O silêncio prolongava-se enquanto os três perdiam-se em meditações sobre essa mesma história. Kirsti usava um lindo anel de diamantes, presente de noivado de Heikki. Ele lembrava-se dos primeiros meses em que moraram juntos, e viviam num mundo completamente fechado, apenas deles. Nunca os dias haviam sido tão perfeitos, mas o medo de tanta felicidade havia afastado Kirsti, havia feito com que Rikhard quase tivesse a chance de tomá-la para si. Agora, apesar de o amor entre Heikki e Kirsti ainda ser intenso, havia um amor, uma possibilidade incrível reprimida entre ela e Rikhard. Sem imaginar o que se passava, ela chegou na sala e sentou-se entre Marjatta e Heikki, descansando uma mão sobre sua perna. Ela sorriu para ele e ele tinha os olhos rasos d'água.
- Kaija está dormindo como um anjo - ela tomou um gole da cerveja que ele lhe oferecia e ele puxou-a para si. Rikhard observava os dois com dor nos olhos. Heikki beijou seus cabelos e ela olhou-o, sussurrando:
- Está tudo bem?
- Está, eu só quero ir para casa - ele sussurrou, enquanto Rikhard saía ruidosamente da sala. Kirsti percebeu que as coisas não estavam bem, mas fingiu que acreditava nas palavras de Heikki.
- Vamos, então - disse ela, prontamente levantando-se e indo pegar seus casacos. Kirsti despediu-se de Marjatta, que lançou-lhe um olhar significativo, o olhar que sempre lhe lançava quando percebia tensão entre Heikki e Rikhard. Kirsti entendeu prontamente e saiu com Heikki, que sequer esperou chegarem ao carro para começar a falar. A neve estava começando a ficar forte, mas ele não se importou.
- Escute, Kirsti, eu preciso de você - disse-lhe ele, segurando seu rosto delicadamente, olhando-a com urgência. Seus olhos cinzentos cintilavam. - Eu não escrevi nada além do que eu realmente sinto, eu quero que todos os nossos planos sejam realidade logo. Mas preciso que você me diga, me afirme que você ainda deseja tudo isso, que você ainda me ama. Porque eu sinto como se você se esvaísse de minhas mãos...
- Eu te amo tanto o quanto eu te amei na primeira noite - disse ela, mais sinceramente do que esperava. Sentia que estava sendo honesta consigo mesma, além de para com Heikki. Uma certeza profunda atingiu-a por inteiro, e ela prosseguiu. - Sim, nós teremos nosso casamento élfico, usaremos as alianças que você escolheu naquela noite e ficaremos velhinhos juntos...

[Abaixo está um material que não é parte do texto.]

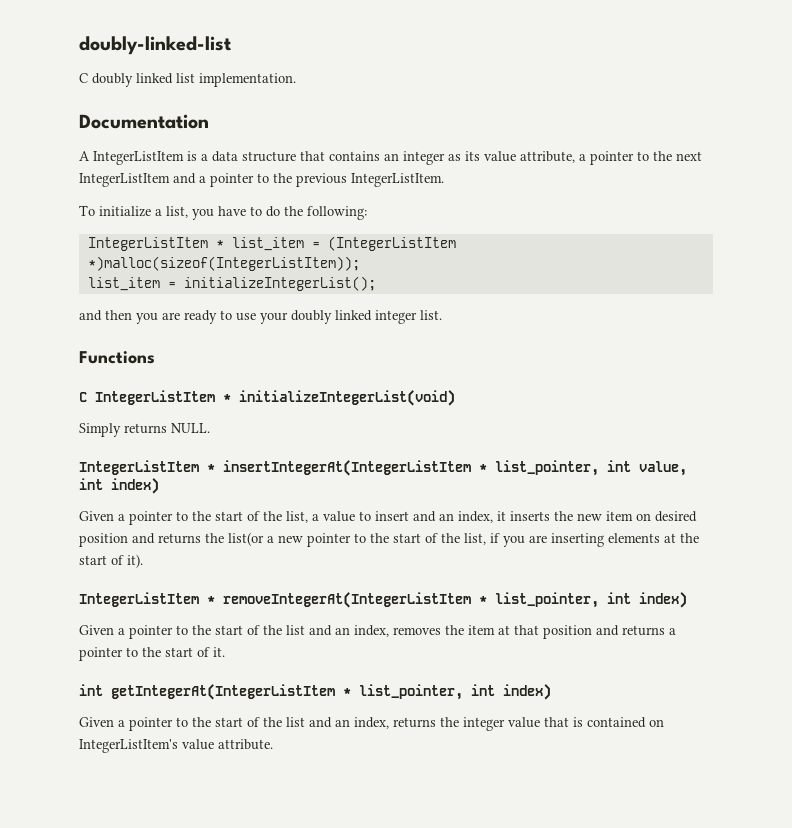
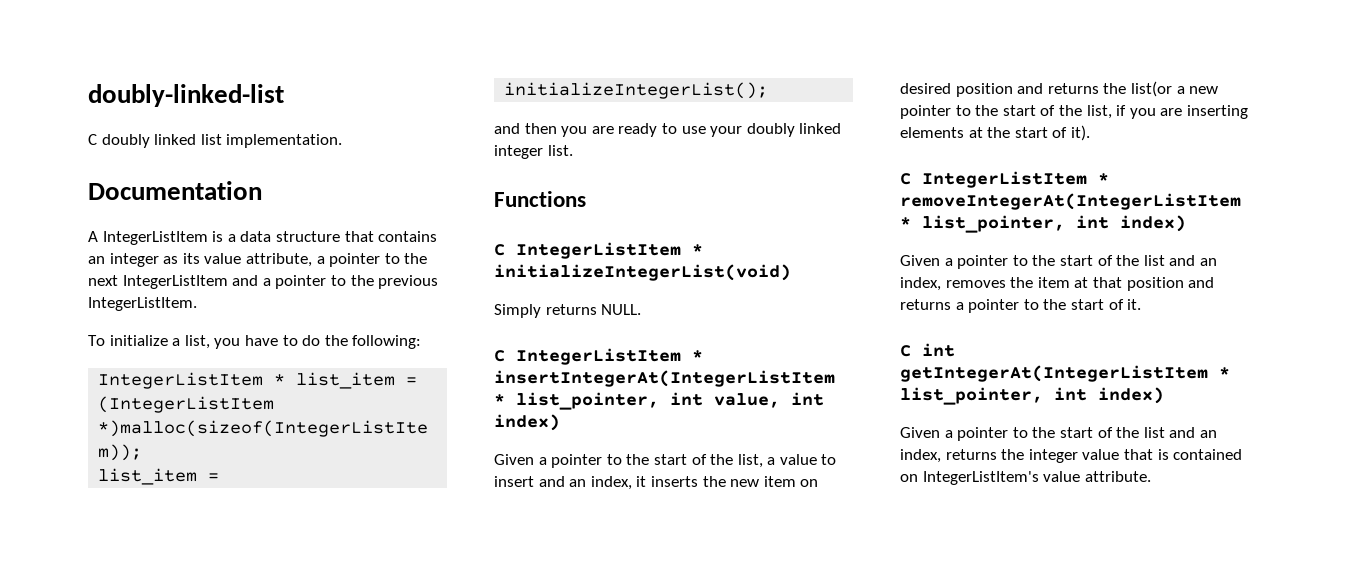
- IntegerListItem * insertIntegerAt(IntegerListItem * list_pointer, int value, int index)
+ C IntegerListItem * insertIntegerAt(IntegerListItem * list_pointer, int value, int index)
- IntegerListItem * removeIntegerAt(IntegerListItem * list_pointer, int index)
+ C IntegerListItem * removeIntegerAt(IntegerListItem * list_pointer, int index)
- int getIntegerAt(IntegerListItem * list_pointer, int index)
+ C int getIntegerAt(IntegerListItem * list_pointer, int index)

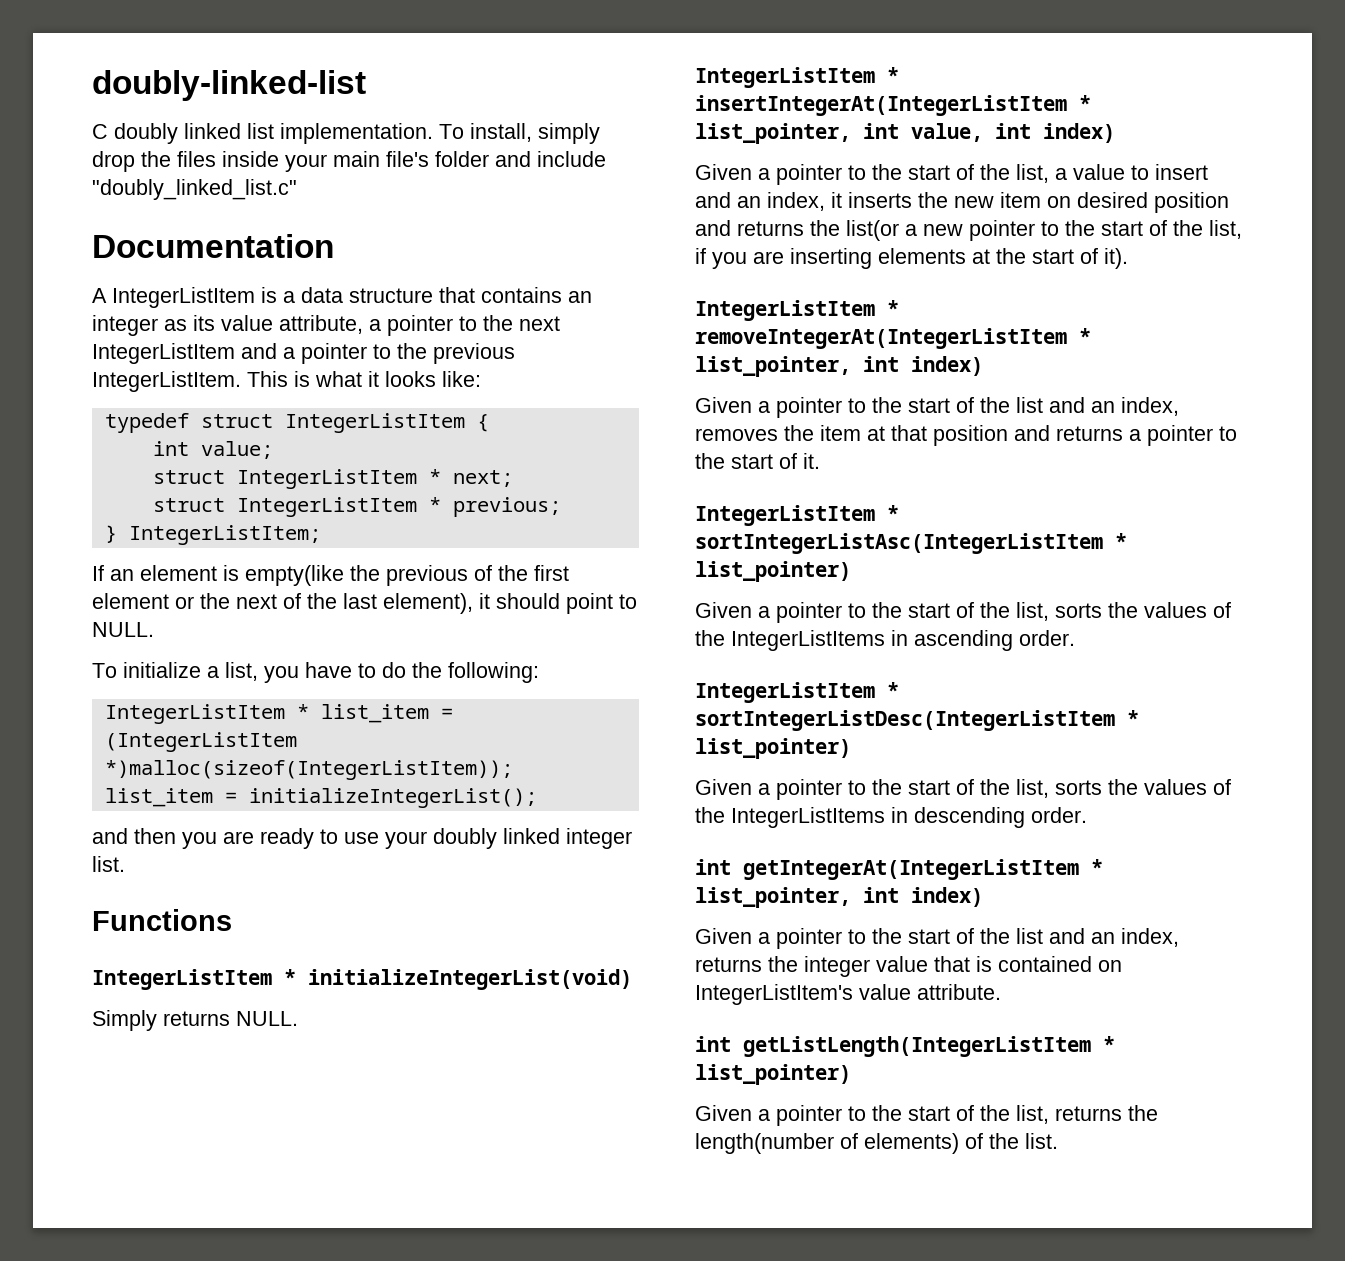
+ To install, simply drop the files inside your main file's folder and include "doubly_linked_list.c"
+ This is what it looks like:
+ typedef struct IntegerListItem {
+ int value;
+ struct IntegerListItem * next;
+ struct IntegerListItem * previous;
+ } IntegerListItem;
+ If an element is empty(like the previous of the first element or the next of the last element), it should point to NULL.
- C IntegerListItem * initializeIntegerList(void)
+ IntegerListItem * initializeIntegerList(void)
- C IntegerListItem * insertIntegerAt(IntegerListItem * list_pointer, int value, int index)
+ IntegerListItem * insertIntegerAt(IntegerListItem * list_pointer, int value, int index)
- C IntegerListItem * removeIntegerAt(IntegerListItem * list_pointer, int index)
+ IntegerListItem * removeIntegerAt(IntegerListItem * list_pointer, int index)
- C int getIntegerAt(IntegerListItem * list_pointer, int index)
+ IntegerListItem * sortIntegerListAsc(IntegerListItem * list_pointer)
+ Given a pointer to the start of the list, sorts the values of the IntegerListItems in ascending order.
+ IntegerListItem * sortIntegerListDesc(IntegerListItem * list_pointer)
+ Given a pointer to the start of the list, sorts the values of the IntegerListItems in descending order.
+ int getIntegerAt(IntegerListItem * list_pointer, int index)
+ int getListLength(IntegerListItem * list_pointer)
+ Given a pointer to the start of the list, returns the length(number of elements) of the list.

Heikki sorriu entre lágrimas, ele era imensamente mais sensível do que ela, mas ela mesma se emocionou e sorria quase chorando. Eles sentiam uma certeza mútua de amor porque quando olhavam-se intensamente nos olhos, como naquele instante, não haviam barreiras entre eles. Beijaram-se delicadamente e Heikki passou um braço pelos ombros de Kirsti, levando-a para casa, absolutamente certo de que sua realidade era o seu mais belo sonho.
E Rikhard observava tudo das grandes janelas da sala, silenciosa e tristemente. No fundo, sempre soubera que Kirsti não seria sua, não enquanto Heikki existisse. Com um profundo suspiro, deixou-se cair pesadamente numa cadeira, acendendo um cigarro, olhando a neve cair, cobrindo tudo o que havia de melhor nele.